[Web page edit records]
........
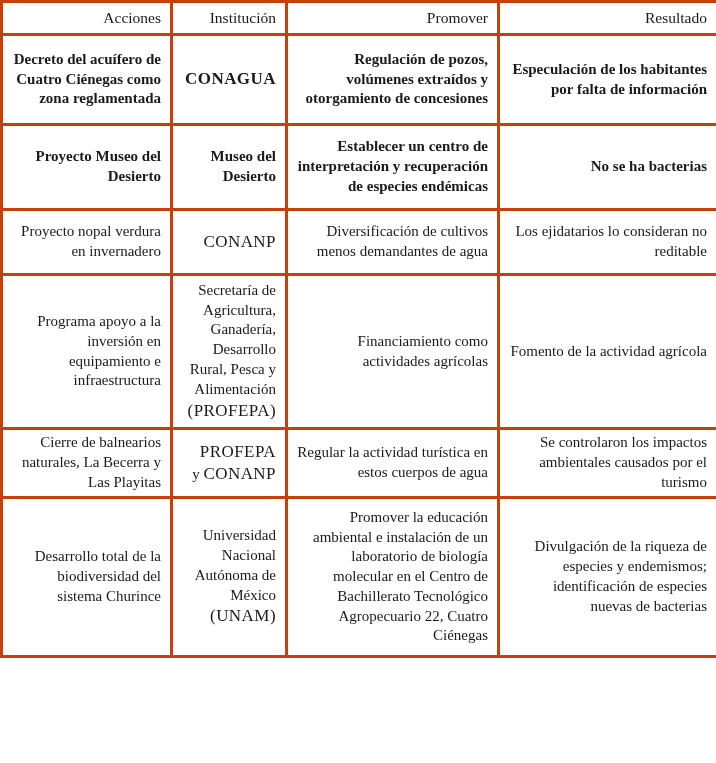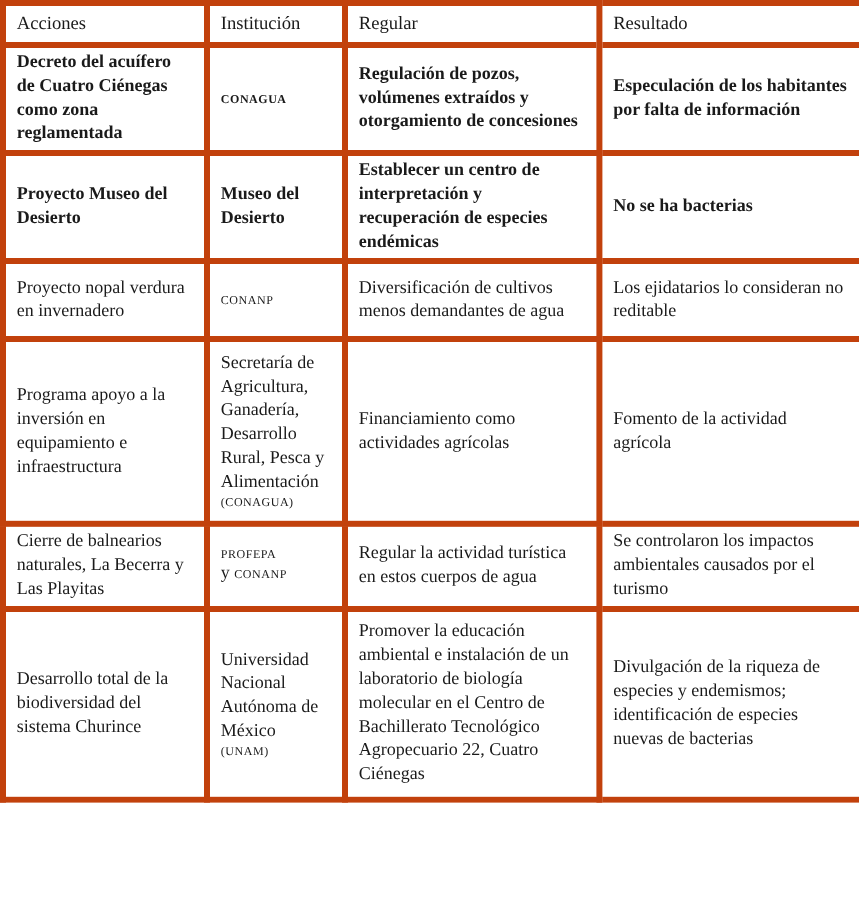--- a/index.html
+++ b/index.html
@@ -16,37 +16,37 @@
     width: 716px;
   }
   table {
     width: 716px;
     border-collapse: collapse;
     table-layout: fixed;
     background: #ffffff;
     border: 2px solid #161616;
   }
   th, td {
-    border: 5px solid #c2410c;
-    text-align: left;
+    border: 3px solid #c2410c;
+    text-align: right;
     vertical-align: middle;
     padding: 3px 9px;
     font-size: 15px;
     line-height: 1.32;
     overflow: hidden;
   }
   thead th {
     font-weight: normal;
     font-size: 15.5px;
     height: 24px;
     border-bottom: 2px solid #161616;
   }
   
   .sc {
-    font-size: 10px;
+    font-size: 17px;
     letter-spacing: 0.45px;
   }
   .block { display: block; }
   
   tr.r0 { height: 90px; font-weight: bold; }
   tr.r1 { height: 103px; }
   tr.r2 { height: 85px; font-weight: bold; }
   tr.r3 { height: 65px; }
   tr.r4 { height: 154px; }
   tr.r5 { height: 69px; }
@@ -60,21 +60,21 @@
     <colgroup>
       <col style="width:170px">
       <col style="width:115px">
       <col style="width:212px">
       <col style="width:219px">
     </colgroup>
     <thead>
       <tr>
         <th>Acciones</th>
         <th>Institución</th>
-        <th>Regular</th>
+        <th>Promover</th>
         <th>Resultado</th>
       </tr>
     </thead>
     <tbody>
 
       <tr class="r0">
         <td>Decreto del acuífero de Cuatro Ciénegas como zona reglamentada</td>
         <td><span class="sc">CONAGUA</span></td>
         <td>Regulación de pozos, volúmenes extraídos y otorgamiento de concesiones</td>
         <td>Especulación de los habitantes por falta de información</td>
@@ -92,21 +92,21 @@
         <td>Proyecto nopal verdura en invernadero</td>
         <td><span class="sc">CONANP</span></td>
         <td>Diversificación de cultivos menos demandantes de agua</td>
         <td>Los ejidatarios lo consideran no reditable</td>
       </tr>
 
       <tr class="r4">
         <td>Programa apoyo a la inversión en equipamiento e infraestructura</td>
         <td>
           <span>Secretaría de Agricultura, Ganadería, Desarrollo Rural, Pesca y Alimentación</span>
-          <span class="sc block">(CONAGUA)</span>
+          <span class="sc block">(PROFEPA)</span>
         </td>
         <td>Financiamiento como actividades agrícolas</td>
         <td>Fomento de la actividad agrícola</td>
       </tr>
 
       <tr class="r5">
         <td>Cierre de balnearios naturales, La Becerra y Las Playitas</td>
         <td>
           <span class="sc block">PROFEPA</span>
           <span class="block"><span>y</span> <span class="sc">CONANP</span></span>

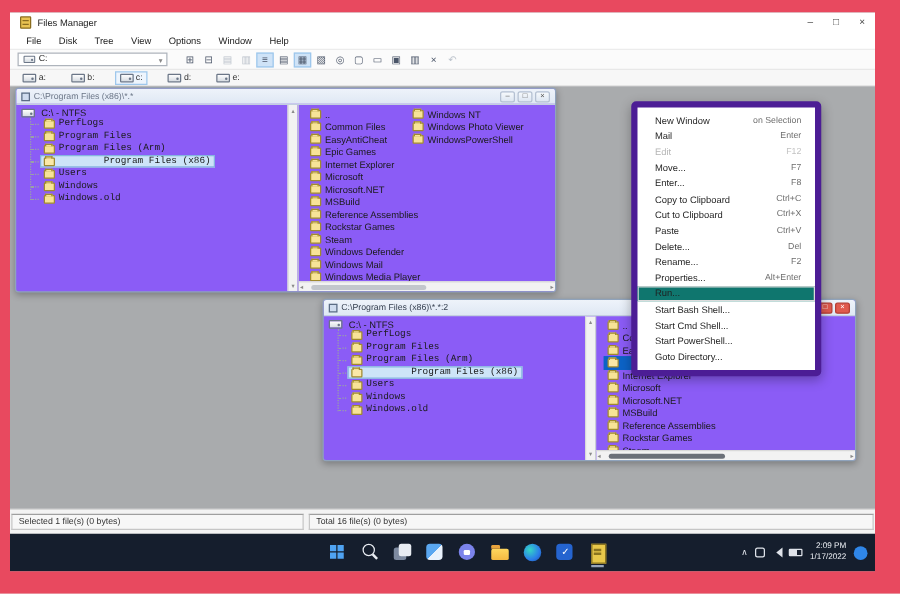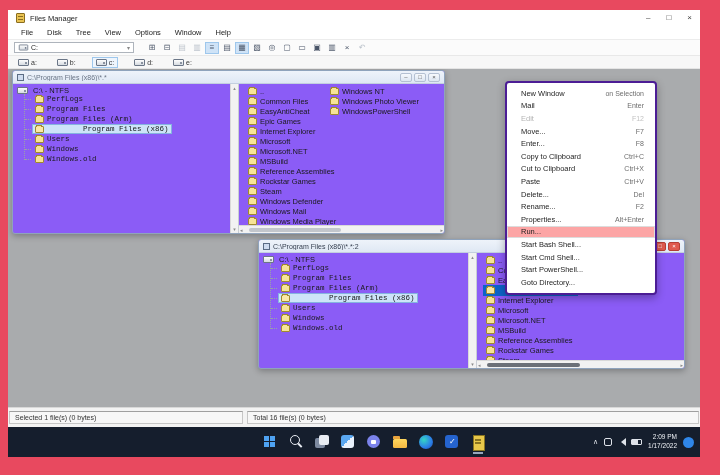--- a/index.html
+++ b/index.html
@@ -73,23 +73,23 @@
   .file-row .lblbox{padding:0 2px;}
   .file-row.selected>.lblbox{background:#0c63c7;border-color:#0c63c7;color:#fff;}
 
   
   .vscroll{position:absolute;right:0;top:0;bottom:0;width:8px;background:#f2f2f2;border-left:1px solid #d9d9d9;font-size:5px;color:#8a8a8a;display:flex;flex-direction:column;justify-content:space-between;align-items:center;padding:1px 0;}
   .hscroll{position:absolute;left:0;right:0;bottom:0;height:8px;background:#f2f2f2;border-top:1px solid #d9d9d9;font-size:5px;color:#8a8a8a;display:flex;justify-content:space-between;align-items:center;padding:0 1px;}
   .hthumb{position:absolute;left:10px;top:2px;height:4px;width:45%;background:#6b7078;border-radius:2px;}
   .win1 .hthumb{background:#c2c6cc;}
 
   
-  .ctxmenu{position:absolute;left:497px;top:12px;width:152px;background:#fff;border:2px solid #4c1d95;border-radius:4px;padding:4px 0;box-shadow:0 3px 9px rgba(0,0,0,.3);z-index:30;}
+  .ctxmenu{position:absolute;left:497px;top:12px;width:152px;background:#fff;border:5px solid #4c1d95;border-radius:4px;padding:4px 0;box-shadow:0 3px 9px rgba(0,0,0,.3);z-index:30;}
   .cm-row{height:12.6px;display:flex;align-items:center;padding:0 11px 0 14px;font-size:7.5px;color:#1f1f1f;}
-  .cm-row.highlighted{background:#fca5a5;box-shadow:inset 0 0 0 1px #dcdcdc;}
+  .cm-row.highlighted{background:#0f766e;box-shadow:inset 0 0 0 1px #dcdcdc;}
   .cm-row.disabled{color:#b5b5b5;}
   .cm-label{white-space:nowrap;}
   .cm-short{margin-left:auto;color:#6e6e6e;font-size:7px;}
   .cm-row.disabled .cm-short{color:#c2c2c2;}
 
   
   .statusbar{height:20px;background:#f3f3f3;border-top:1px solid #d8d8d8;display:flex;align-items:center;padding:2px 1px;gap:4px;}
   .sfield{height:13px;border:1px solid #c6c6c6;border-top-color:#9f9f9f;background:#f7f7f7;font-size:7px;color:#333;display:flex;align-items:center;padding:0 5px;}
   .sfield.left{width:234px;flex:none;}
   .sfield.right{flex:1;}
........
*What you have to do*.
Find each line above that contains "position", and copy those lines.

*Exercise response*.
   .vscroll{position:absolute;right:0;top:0;bottom:0;width:8px;background:#f2f2f2;border-left:1px solid #d9d9d9;font-size:5px;color:#8a8a8a;display:flex;flex-direction:column;justify-content:space-between;align-items:center;padding:1px 0;}
   .hscroll{position:absolute;left:0;right:0;bottom:0;height:8px;background:#f2f2f2;border-top:1px solid #d9d9d9;font-size:5px;color:#8a8a8a;display:flex;justify-content:space-between;align-items:center;padding:0 1px;}
   .hthumb{position:absolute;left:10px;top:2px;height:4px;width:45%;background:#6b7078;border-radius:2px;}
-  .ctxmenu{position:absolute;left:497px;top:12px;width:152px;background:#fff;border:2px solid #4c1d95;border-radius:4px;padding:4px 0;box-shadow:0 3px 9px rgba(0,0,0,.3);z-index:30;}
+  .ctxmenu{position:absolute;left:497px;top:12px;width:152px;background:#fff;border:5px solid #4c1d95;border-radius:4px;padding:4px 0;box-shadow:0 3px 9px rgba(0,0,0,.3);z-index:30;}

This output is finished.